Auf welche Weise es dabei zum Ersatz der wirklichen Familie durch die Totemsippe gekommen, bleibt ein Rätsel, dessen Lösung vielleicht mit der Aufklärung des Totem selbst zusammenfällt. Man müßte freilich daran denken, daß bei einer gewissen, über die Eheschranken hinausgehenden Freiheit des Sexualverkehrs die Blutsverwandtschaft und somit die Inzestverhütung so unsicher werden, daß man eine andere Fundierung des Verbotes nicht entbehren kann. Es ist darum nicht überflüssig zu bemerken, daß die Sitten der Australier soziale Bedingungen und festliche Gelegenheiten anerkennen, bei denen das ausschließliche Eheanrecht eines Mannes auf ein Weib durchbrochen wird.

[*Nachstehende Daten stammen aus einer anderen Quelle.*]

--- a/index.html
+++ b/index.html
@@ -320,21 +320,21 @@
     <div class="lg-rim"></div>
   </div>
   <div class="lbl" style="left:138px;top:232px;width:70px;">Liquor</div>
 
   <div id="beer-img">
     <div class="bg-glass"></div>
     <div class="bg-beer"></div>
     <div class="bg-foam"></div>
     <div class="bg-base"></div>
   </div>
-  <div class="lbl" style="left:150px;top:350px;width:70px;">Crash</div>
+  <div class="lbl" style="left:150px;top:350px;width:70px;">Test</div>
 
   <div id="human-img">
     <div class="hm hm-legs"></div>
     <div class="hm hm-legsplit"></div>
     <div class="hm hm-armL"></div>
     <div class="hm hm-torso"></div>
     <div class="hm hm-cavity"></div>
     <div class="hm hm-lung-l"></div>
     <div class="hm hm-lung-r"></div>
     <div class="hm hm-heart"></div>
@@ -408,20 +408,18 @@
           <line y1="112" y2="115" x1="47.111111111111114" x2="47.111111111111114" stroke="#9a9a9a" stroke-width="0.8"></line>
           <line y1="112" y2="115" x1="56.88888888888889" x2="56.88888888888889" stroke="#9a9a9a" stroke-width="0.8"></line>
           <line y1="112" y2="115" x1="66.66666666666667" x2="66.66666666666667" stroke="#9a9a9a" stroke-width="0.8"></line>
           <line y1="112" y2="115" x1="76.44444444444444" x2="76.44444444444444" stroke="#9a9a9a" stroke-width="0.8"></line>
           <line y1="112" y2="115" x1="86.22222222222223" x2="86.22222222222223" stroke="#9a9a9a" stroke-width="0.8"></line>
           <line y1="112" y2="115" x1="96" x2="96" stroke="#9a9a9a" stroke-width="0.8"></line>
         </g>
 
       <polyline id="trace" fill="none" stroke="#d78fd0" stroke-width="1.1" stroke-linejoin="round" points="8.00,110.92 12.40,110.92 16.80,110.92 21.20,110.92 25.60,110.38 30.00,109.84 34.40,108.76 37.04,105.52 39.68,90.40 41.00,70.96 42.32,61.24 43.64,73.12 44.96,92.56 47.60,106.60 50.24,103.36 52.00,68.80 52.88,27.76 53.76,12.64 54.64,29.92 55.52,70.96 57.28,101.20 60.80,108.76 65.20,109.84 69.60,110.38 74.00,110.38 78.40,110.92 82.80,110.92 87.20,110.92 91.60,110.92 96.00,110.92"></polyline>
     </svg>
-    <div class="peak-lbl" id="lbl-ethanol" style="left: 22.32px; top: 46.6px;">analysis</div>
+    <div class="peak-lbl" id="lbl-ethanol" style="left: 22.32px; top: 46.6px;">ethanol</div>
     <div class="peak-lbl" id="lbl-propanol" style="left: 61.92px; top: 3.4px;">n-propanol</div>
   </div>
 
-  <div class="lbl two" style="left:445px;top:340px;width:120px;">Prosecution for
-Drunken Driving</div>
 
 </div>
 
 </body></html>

Der Sprachgebrauch dieser australischen Stämme[6] weist eine Eigentümlichkeit auf, welche unzweifelhaft in diesen Zusammenhang gehört. Die Verwandtschaftsbezeichnungen nämlich, deren sie sich bedienen, fassen nicht die Beziehung zwischen zwei Individuen, sondern zwischen einem Individuum und einer Gruppe ins Auge; sie gehören nach dem Ausdruck L. H. Morgans dem» klassifizierenden«System an. Das will heißen, ein Mann nennt» Vater «nicht nur seinen Erzeuger, sondern auch jeden anderen Mann, der nach den Stammessatzungen seine Mutter hätte heiraten und so sein Vater hätte werden können; er nennt» Mutter «jede andere Frau neben seiner Gebärerin, die ohne Verletzung der Stammesgesetze seine Mutter hätte werden können; er heißt» Brüder«,»Schwestern «nicht nur die Kinder seiner wirklichen Eltern, sondern auch die Kinder all der genannten Personen, die in der elterlichen Gruppenbeziehung zu ihm stehen, usw. Die Verwandtschaftsnamen, die zwei Australier einander geben, deuten also nicht notwendig auf eine Blutsverwandtschaft zwischen ihnen hin, wie sie es nach unserem Sprachgebrauche müßten; sie bezeichnen vielmehr soziale als physische Beziehungen. Eine Annäherung an dieses klassifikatorische System findet sich bei uns etwa in der Kinderstube, wenn das Kind veranlaßt wird, jeden Freund und jede Freundin der Eltern als» Onkel «und» Tante «zu begrüßen, oder im übertragenen Sinn, wenn wir von» Brüdern in Apoll«,»Schwestern in Christo «sprechen.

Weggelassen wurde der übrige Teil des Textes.